TO DO:
Whenever the string "left" turns up in a line of the data below, copy that line.
◇ ◇ ◇
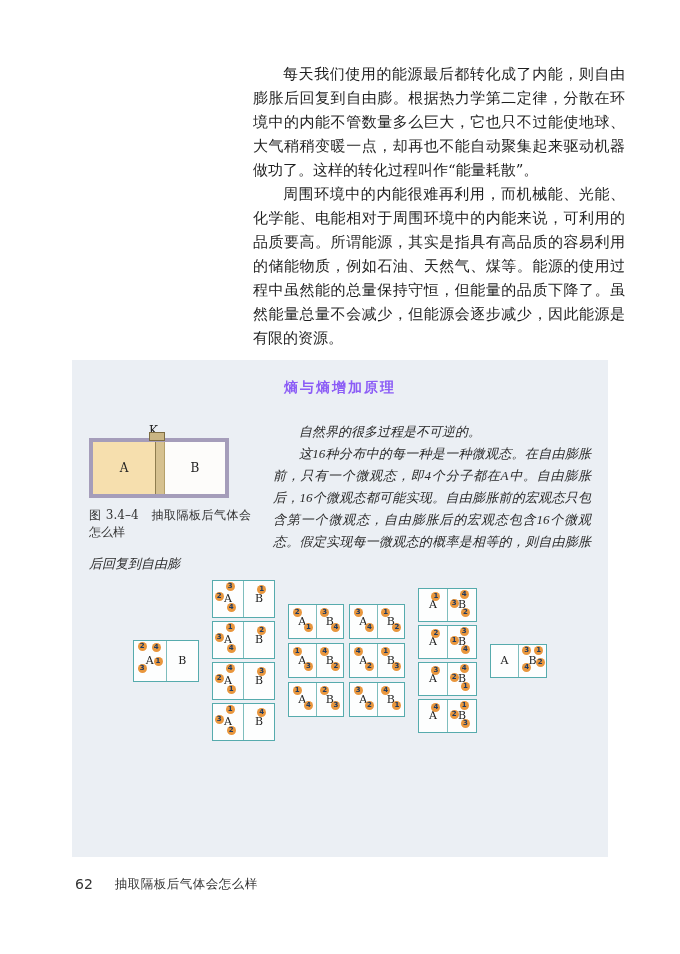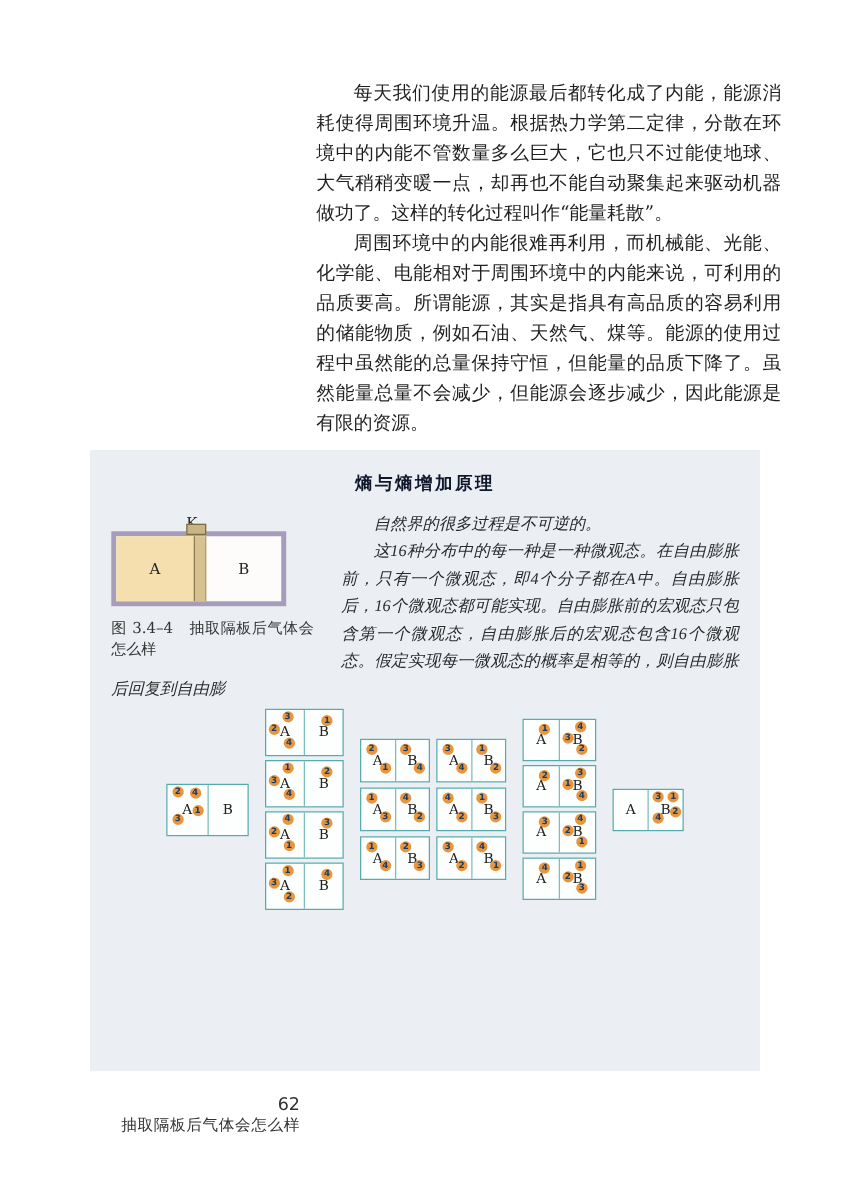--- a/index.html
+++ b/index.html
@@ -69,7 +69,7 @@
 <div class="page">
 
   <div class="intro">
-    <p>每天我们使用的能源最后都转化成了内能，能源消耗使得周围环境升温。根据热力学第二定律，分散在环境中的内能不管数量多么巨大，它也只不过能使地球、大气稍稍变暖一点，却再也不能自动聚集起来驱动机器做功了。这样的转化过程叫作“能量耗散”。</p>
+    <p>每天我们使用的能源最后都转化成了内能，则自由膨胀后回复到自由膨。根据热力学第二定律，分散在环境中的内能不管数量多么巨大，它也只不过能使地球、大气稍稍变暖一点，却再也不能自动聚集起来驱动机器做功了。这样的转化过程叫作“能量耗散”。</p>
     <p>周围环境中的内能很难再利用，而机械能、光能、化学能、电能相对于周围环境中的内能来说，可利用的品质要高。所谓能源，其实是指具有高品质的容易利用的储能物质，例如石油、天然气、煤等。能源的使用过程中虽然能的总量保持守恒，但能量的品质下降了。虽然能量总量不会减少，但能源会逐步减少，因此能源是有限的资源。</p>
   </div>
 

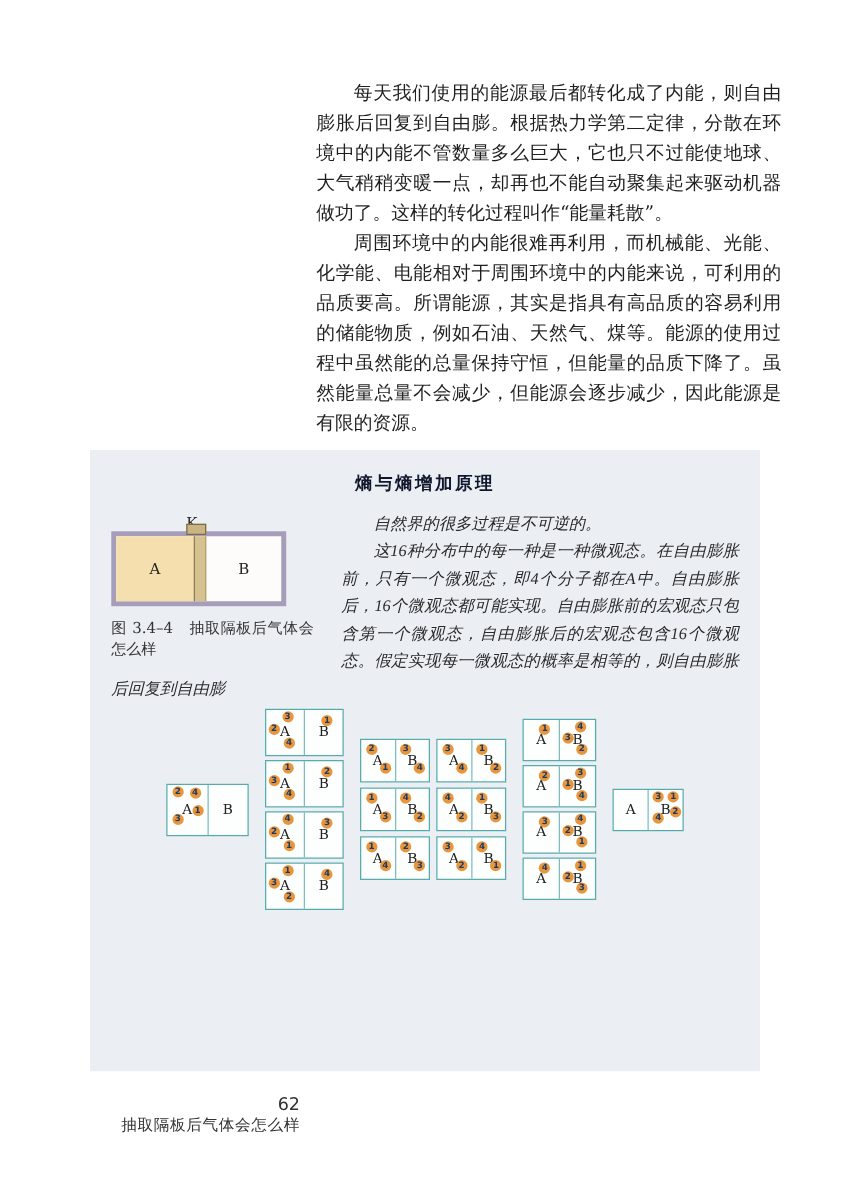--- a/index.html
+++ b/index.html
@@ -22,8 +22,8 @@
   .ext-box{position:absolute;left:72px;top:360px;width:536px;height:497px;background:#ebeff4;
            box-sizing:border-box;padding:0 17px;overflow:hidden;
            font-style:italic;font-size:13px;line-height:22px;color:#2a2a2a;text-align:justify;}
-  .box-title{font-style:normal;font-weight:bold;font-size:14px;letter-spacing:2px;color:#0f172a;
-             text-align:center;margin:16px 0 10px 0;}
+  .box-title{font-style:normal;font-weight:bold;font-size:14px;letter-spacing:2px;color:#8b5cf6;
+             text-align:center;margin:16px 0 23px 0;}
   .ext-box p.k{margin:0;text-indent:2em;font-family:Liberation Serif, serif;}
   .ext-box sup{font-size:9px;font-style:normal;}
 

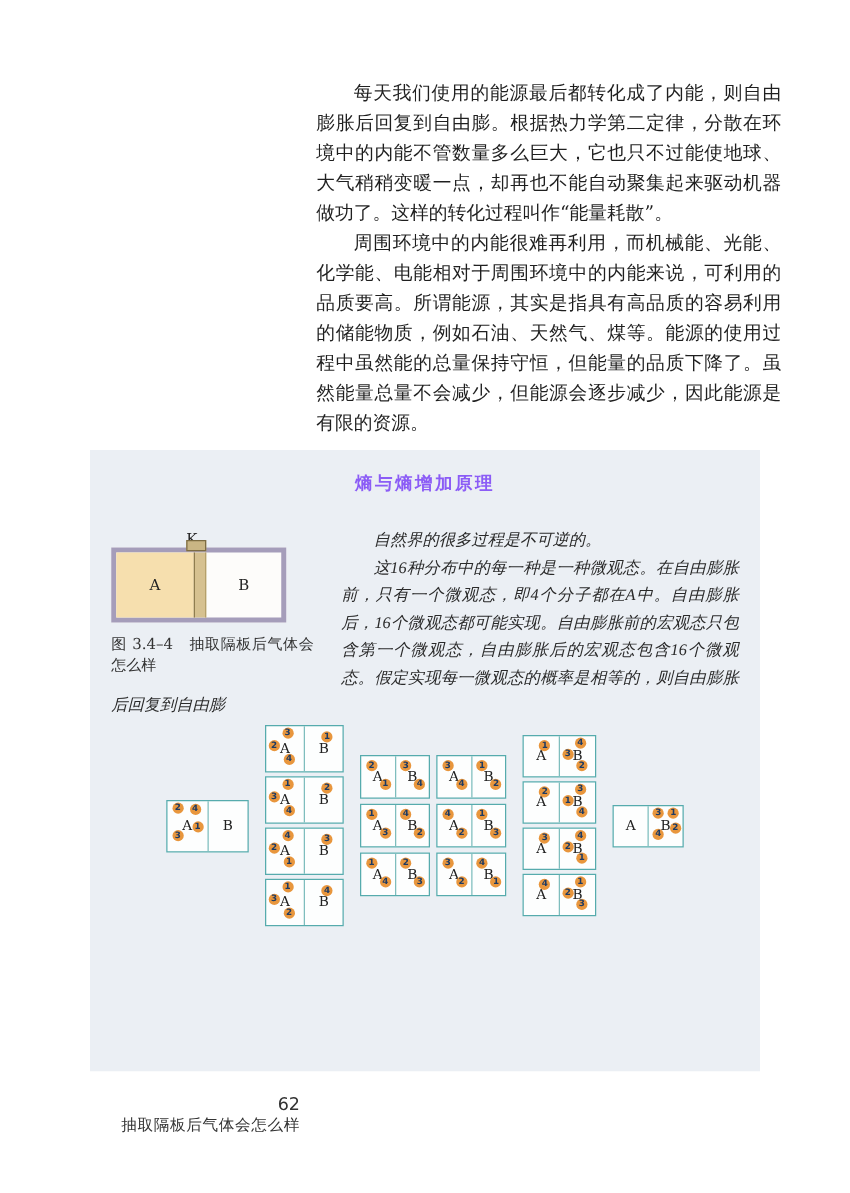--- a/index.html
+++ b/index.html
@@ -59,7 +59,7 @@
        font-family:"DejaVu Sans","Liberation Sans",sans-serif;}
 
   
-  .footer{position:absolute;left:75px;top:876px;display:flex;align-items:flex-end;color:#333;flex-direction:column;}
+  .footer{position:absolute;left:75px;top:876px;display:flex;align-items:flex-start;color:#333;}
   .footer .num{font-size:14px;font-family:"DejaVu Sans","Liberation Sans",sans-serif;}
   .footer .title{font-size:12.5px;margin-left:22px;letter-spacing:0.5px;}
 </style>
◇ ◇ ◇
SOLUTION FOR THIS PROBLEM:
   .ext-box{position:absolute;left:72px;top:360px;width:536px;height:497px;background:#ebeff4;
-  .footer{position:absolute;left:75px;top:876px;display:flex;align-items:flex-end;color:#333;flex-direction:column;}
+  .footer{position:absolute;left:75px;top:876px;display:flex;align-items:flex-start;color:#333;}
   .footer .title{font-size:12.5px;margin-left:22px;letter-spacing:0.5px;}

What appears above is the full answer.